● **Exercise data**:
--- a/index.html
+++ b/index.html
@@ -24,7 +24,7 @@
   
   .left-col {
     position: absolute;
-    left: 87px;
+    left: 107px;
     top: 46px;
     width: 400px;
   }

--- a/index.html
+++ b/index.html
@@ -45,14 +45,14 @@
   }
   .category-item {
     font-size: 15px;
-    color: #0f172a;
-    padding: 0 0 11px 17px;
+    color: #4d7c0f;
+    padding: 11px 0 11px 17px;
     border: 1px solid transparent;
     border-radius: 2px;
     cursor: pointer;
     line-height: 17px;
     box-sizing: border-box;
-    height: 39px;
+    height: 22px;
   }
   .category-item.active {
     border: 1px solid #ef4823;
...
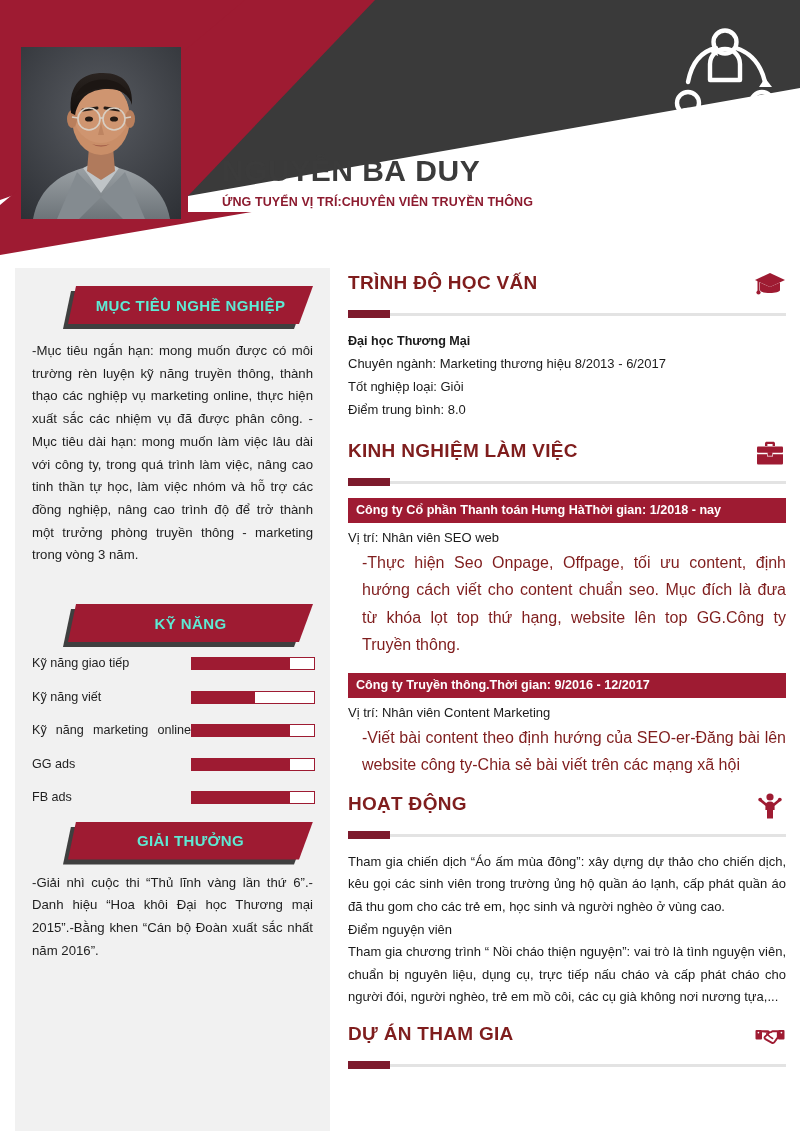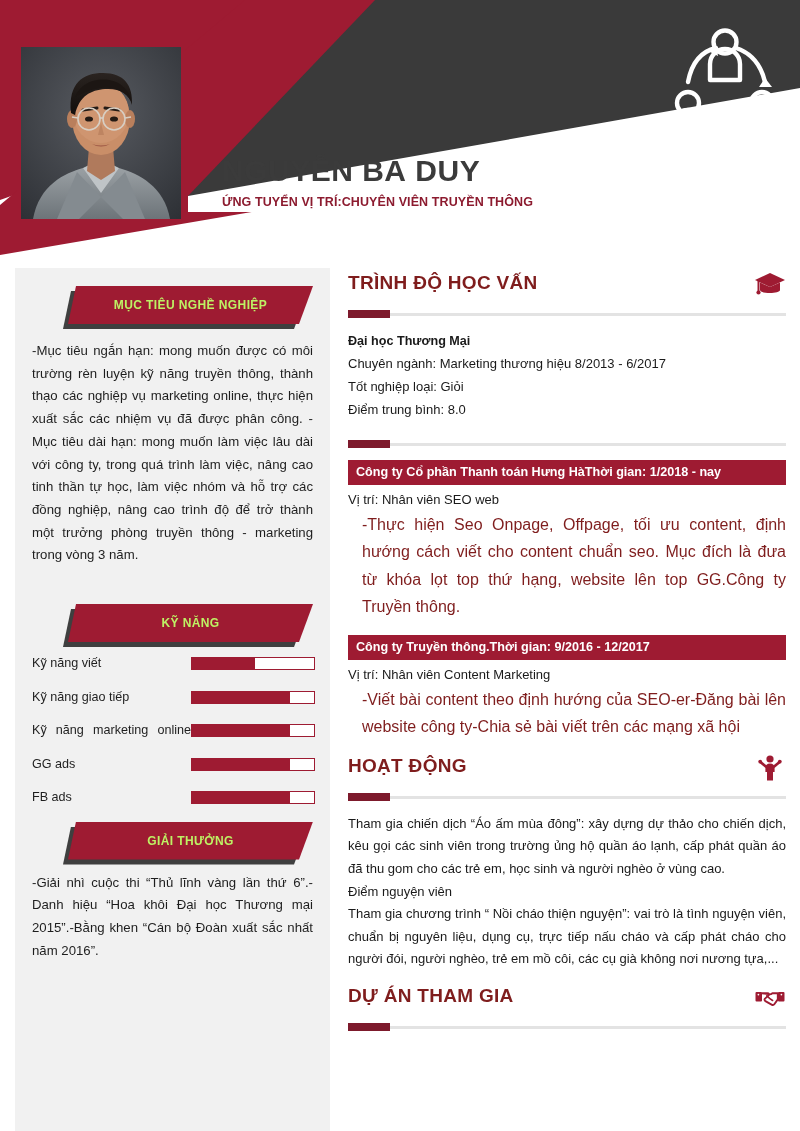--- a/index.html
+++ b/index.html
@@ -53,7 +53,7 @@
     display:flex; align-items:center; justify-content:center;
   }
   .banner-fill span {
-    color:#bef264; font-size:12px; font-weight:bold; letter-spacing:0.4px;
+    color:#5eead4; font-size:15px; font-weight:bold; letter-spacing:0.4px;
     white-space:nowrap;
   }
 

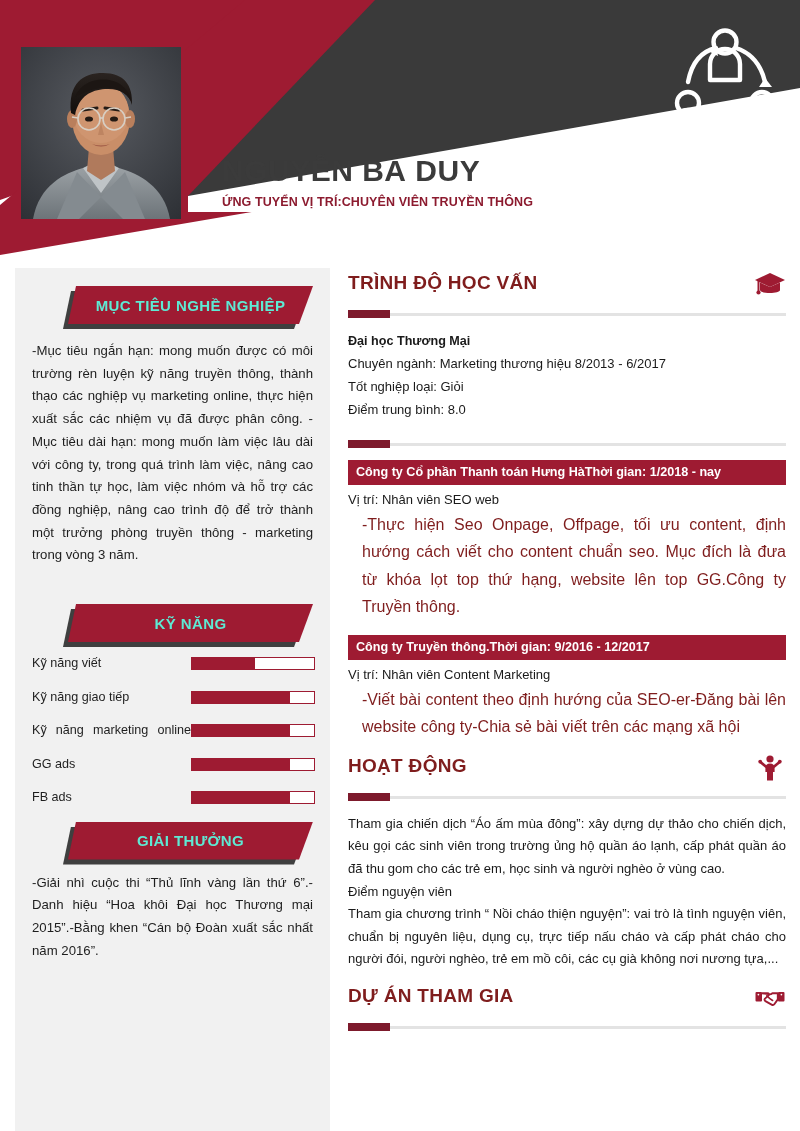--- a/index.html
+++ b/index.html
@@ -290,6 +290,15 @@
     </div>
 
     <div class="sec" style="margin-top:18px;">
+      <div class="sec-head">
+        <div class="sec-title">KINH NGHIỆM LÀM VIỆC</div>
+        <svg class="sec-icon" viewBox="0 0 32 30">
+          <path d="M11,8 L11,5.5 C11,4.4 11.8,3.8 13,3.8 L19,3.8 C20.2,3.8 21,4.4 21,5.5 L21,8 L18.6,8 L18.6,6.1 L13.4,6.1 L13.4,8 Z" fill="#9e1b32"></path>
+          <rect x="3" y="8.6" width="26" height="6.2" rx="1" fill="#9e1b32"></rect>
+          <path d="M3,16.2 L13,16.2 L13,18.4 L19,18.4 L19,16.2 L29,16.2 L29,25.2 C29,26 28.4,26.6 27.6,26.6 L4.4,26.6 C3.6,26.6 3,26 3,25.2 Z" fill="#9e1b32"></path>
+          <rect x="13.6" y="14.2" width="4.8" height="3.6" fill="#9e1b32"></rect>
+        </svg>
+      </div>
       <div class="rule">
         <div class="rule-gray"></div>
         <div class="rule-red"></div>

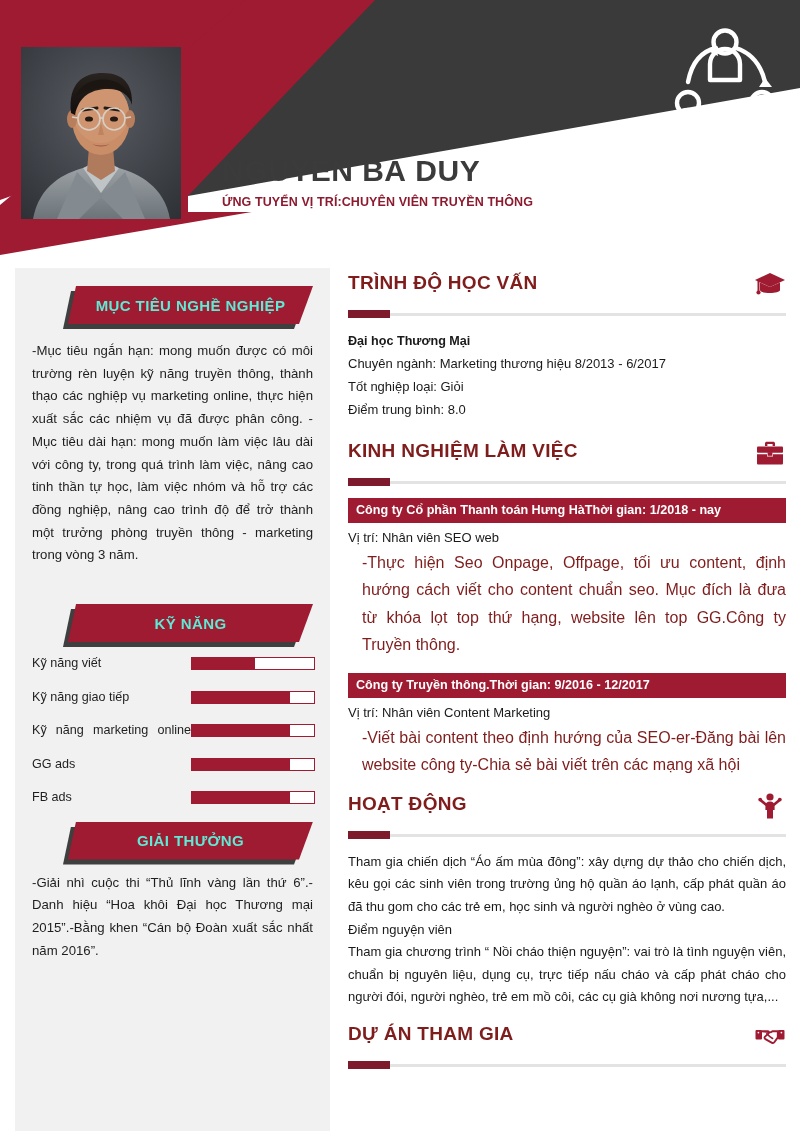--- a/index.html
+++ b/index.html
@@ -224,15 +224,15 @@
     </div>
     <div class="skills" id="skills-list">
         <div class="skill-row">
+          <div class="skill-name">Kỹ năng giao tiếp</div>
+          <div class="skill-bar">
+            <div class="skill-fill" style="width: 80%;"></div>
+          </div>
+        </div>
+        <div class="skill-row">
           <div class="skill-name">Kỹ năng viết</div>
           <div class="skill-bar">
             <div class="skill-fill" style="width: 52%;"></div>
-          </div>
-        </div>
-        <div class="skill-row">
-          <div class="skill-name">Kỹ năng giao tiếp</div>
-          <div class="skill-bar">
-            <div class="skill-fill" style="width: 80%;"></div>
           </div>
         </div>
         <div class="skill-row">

● **Task goal**:
Which of the lines above mention the word "color"? Pull those lines out.

● **Expected answer**:
-    color: #0f172a;
+    color: #4d7c0f;
-    color:#bef264; font-size:12px; font-weight:bold; letter-spacing:0.4px;
+    color:#5eead4; font-size:15px; font-weight:bold; letter-spacing:0.4px;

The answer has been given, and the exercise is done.